Economic Sanctions and Human Rights: Quantifying Proportionality
32 Pages Posted: 22 May 2018 Last revised: 11 Apr 2022
Date Written: May 9, 2018
Abstract
The content of the proportionality principle applicable to sanctions varies across areas of substantive law, yet with the benchmarks of necessity and proportionality stricto sensu looming prominently. Both rest on empirical premises – with the necessity test involving a prognostic effectiveness assessment and the proportionality test assessing the actual effects the sanction exerts on the target and collaterally. This study examines the empirical premises that determine the proportionality judgment and, more generally, inquires into the potential and limitations of quantitative assessments in international law.
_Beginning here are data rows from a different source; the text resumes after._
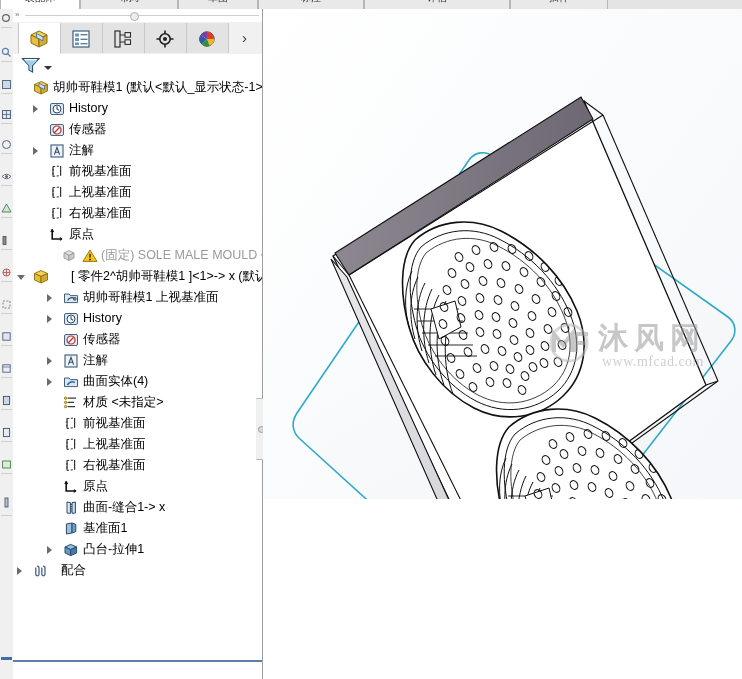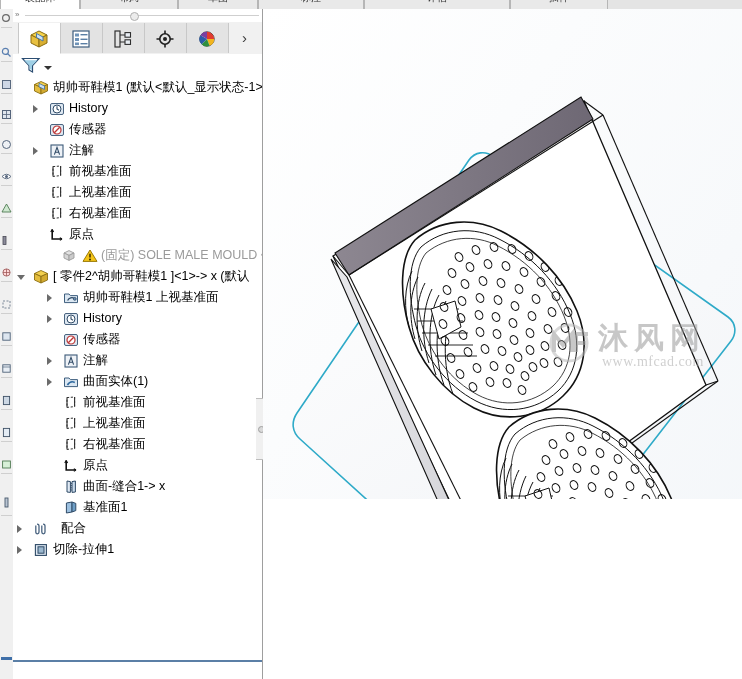--- a/index.html
+++ b/index.html
@@ -416,7 +416,7 @@
               <path d="M1.5 4.5 L1.5 11 L8 14 L8 7.5 Z" fill="#e4bd3e" stroke="#8a6d12" stroke-width=".9"></path>
               <path d="M14.5 4.5 L14.5 11 L8 14 L8 7.5 Z" fill="#d2a92f" stroke="#8a6d12" stroke-width=".9"></path>
             </svg></span>
-          <span class="lbl" style="left: 40px;">[ 零件2^胡帅哥鞋模1 ]&lt;1&gt;-&gt; x (默认</span>
+          <span class="lbl" style="left: 58px;">[ 零件2^胡帅哥鞋模1 ]&lt;1&gt;-&gt; x (默认</span>
         </div>
         <div class="node">
           <span class="arrow" style="left: 34px;"></span>

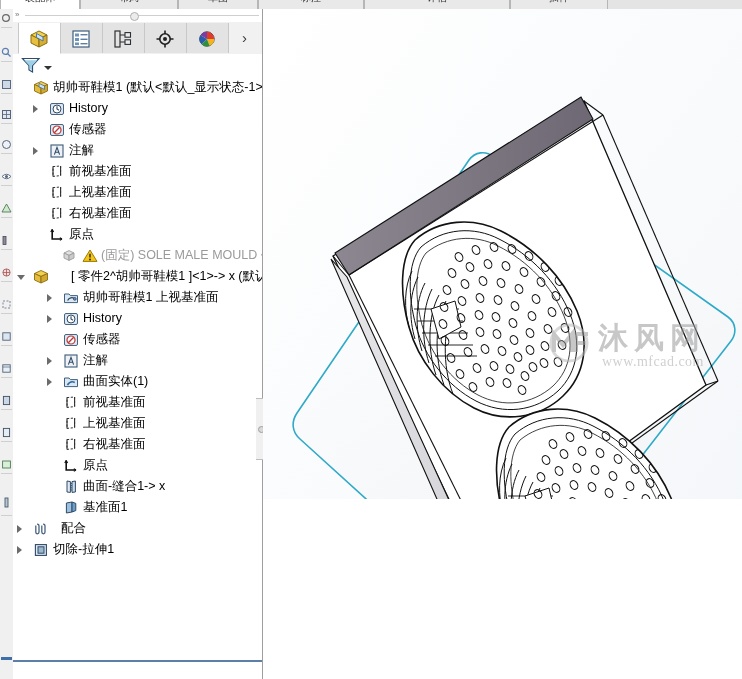--- a/index.html
+++ b/index.html
@@ -458,7 +458,7 @@
               <path d="M1.5 4 H6 L7.4 5.6 H14.5 V12.6 H1.5 Z" fill="#dbe7f2" stroke="#3f5f7e" stroke-width="1"></path>
               <path d="M4.4 11 C6.4 7.8 9.6 7.4 11.8 8.4" fill="none" stroke="#2f6aa0" stroke-width="1.6"></path>
             </svg></span>
-          <span class="lbl" style="left: 70px;">曲面实体(1)</span>
+          <span class="lbl" style="left: 70px;">曲面实体(4)</span>
         </div>
         <div class="node">
           <span class="ico" style="left: 50px;"><svg width="16" height="16" viewBox="0 0 16 16">

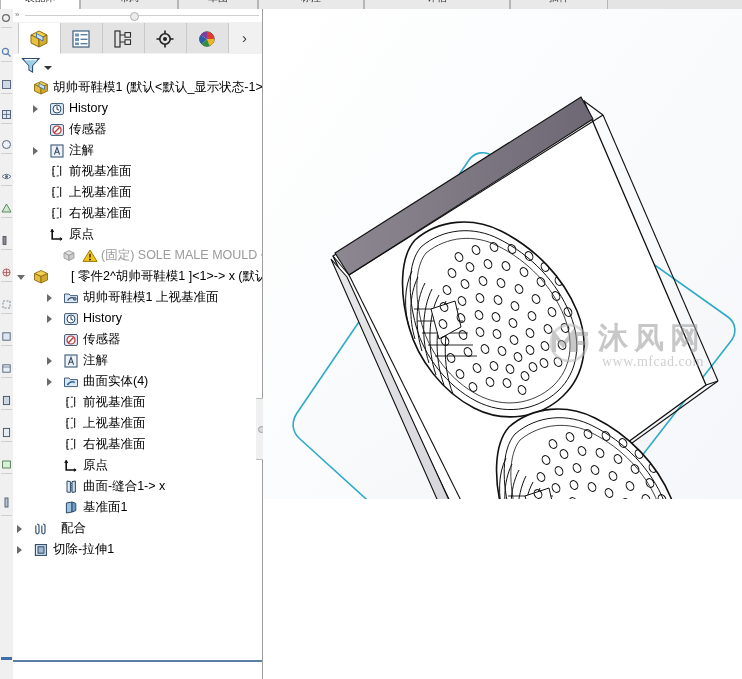--- a/index.html
+++ b/index.html
@@ -459,6 +459,15 @@
               <path d="M4.4 11 C6.4 7.8 9.6 7.4 11.8 8.4" fill="none" stroke="#2f6aa0" stroke-width="1.6"></path>
             </svg></span>
           <span class="lbl" style="left: 70px;">曲面实体(4)</span>
+        </div>
+        <div class="node">
+          <span class="ico" style="left: 50px;"><svg width="16" height="16" viewBox="0 0 16 16">
+              <circle cx="2.6" cy="3.2" r="1.2" fill="#f0c419" stroke="#7a6205" stroke-width=".7"></circle>
+              <circle cx="2.6" cy="7.4" r="1.2" fill="#f0c419" stroke="#7a6205" stroke-width=".7"></circle>
+              <circle cx="2.6" cy="11.6" r="1.2" fill="#f0c419" stroke="#7a6205" stroke-width=".7"></circle>
+              <path d="M4.6 3.2 H13 M4.6 7.4 H11 M4.6 11.6 H12" stroke="#3a3a3a" stroke-width="1.2"></path>
+            </svg></span>
+          <span class="lbl" style="left: 70px;">材质 &lt;未指定&gt;</span>
         </div>
         <div class="node">
           <span class="ico" style="left: 50px;"><svg width="16" height="16" viewBox="0 0 16 16">

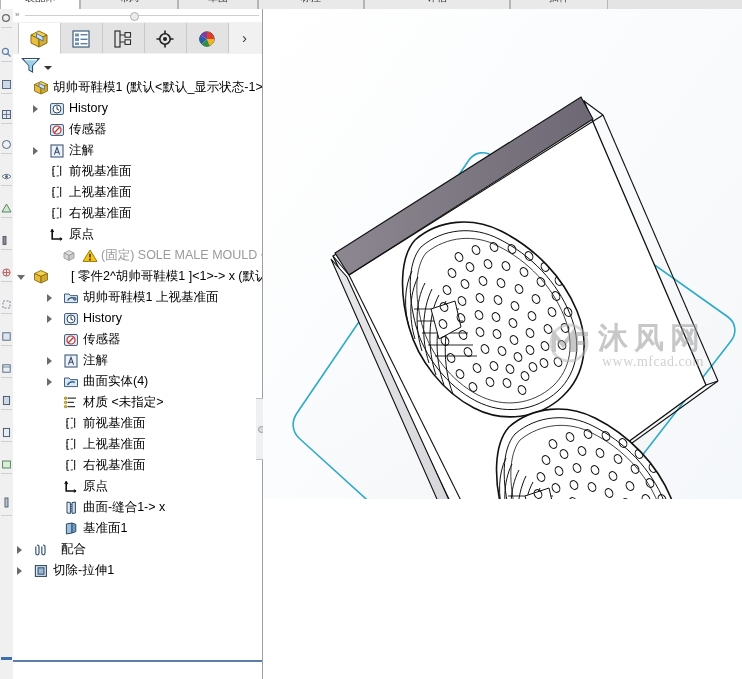--- a/index.html
+++ b/index.html
@@ -512,6 +512,15 @@
               <path d="M9 2 L12.8 3.4 L12.8 10.6 L9 12 Z" fill="#6d9ec6" stroke="#2f4a66" stroke-width="1"></path>
             </svg></span>
           <span class="lbl" style="left: 70px;">基准面1</span>
+        </div>
+        <div class="node">
+          <span class="arrow" style="left: 34px;"></span>
+          <span class="ico" style="left: 50px;"><svg width="16" height="16" viewBox="0 0 16 16">
+              <path d="M2 5 L7.6 2.4 L13.6 5 L7.6 7.6 Z" fill="#8fc0e4" stroke="#2f4a66" stroke-width="1"></path>
+              <path d="M2 5 L2 11 L7.6 13.6 L7.6 7.6 Z" fill="#5d9ac8" stroke="#2f4a66" stroke-width="1"></path>
+              <path d="M13.6 5 L13.6 11 L7.6 13.6 L7.6 7.6 Z" fill="#3f7cad" stroke="#2f4a66" stroke-width="1"></path>
+            </svg></span>
+          <span class="lbl" style="left: 70px;">凸台-拉伸1</span>
         </div>
         <div class="node">
           <span class="arrow" style="left: 4px;"></span>

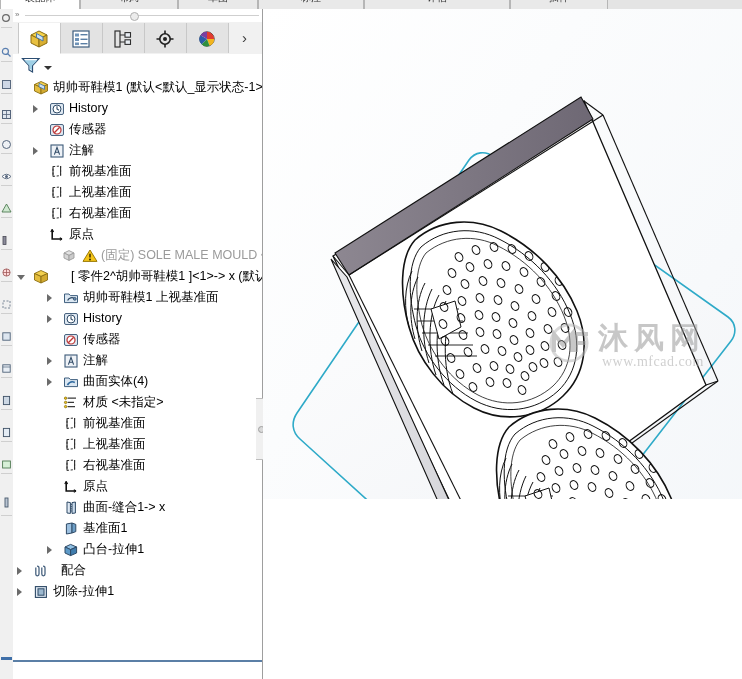--- a/index.html
+++ b/index.html
@@ -529,14 +529,6 @@
               <path d="M10 3.2 C11.4 3.2 12 4 12 5 V11 C12 12 11.4 12.8 10.4 12.8 C9.4 12.8 8.8 12 8.8 11 V4.6" fill="none" stroke="#4a6480" stroke-width="1.3"></path>
             </svg></span>
           <span class="lbl" style="left: 48px;">配合</span>
-        </div>
-        <div class="node">
-          <span class="arrow" style="left: 4px;"></span>
-          <span class="ico" style="left: 20px;"><svg width="16" height="16" viewBox="0 0 16 16">
-              <rect x="2.4" y="2.6" width="11" height="10.8" fill="#dfe9f4" stroke="#2f4a66" stroke-width="1.1"></rect>
-              <rect x="5" y="4.8" width="6" height="6.4" fill="#9cb8cf" stroke="#2f4a66" stroke-width="1"></rect>
-            </svg></span>
-          <span class="lbl" style="left: 40px;">切除-拉伸1</span>
         </div>
       </div>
To that end, we employ econometric techniques to explore the proportionality of US sanction episodes between 1976 and 2012. Our results cast doubt on the effectiveness of sanctions aiming at human rights improvements; they refine the (un)proportionality judgment of sanctions by distinguishing the variable impact on specific human rights; and they inform the debate on unilateral versus multilateral as well as targeted sanctions. More generally, the article adds to our understanding of the potential contribution of statistical evidence to inform the application of proportionality in the field of international law and outlines limitations associated with importing quantitative standards into the proportionality assessment.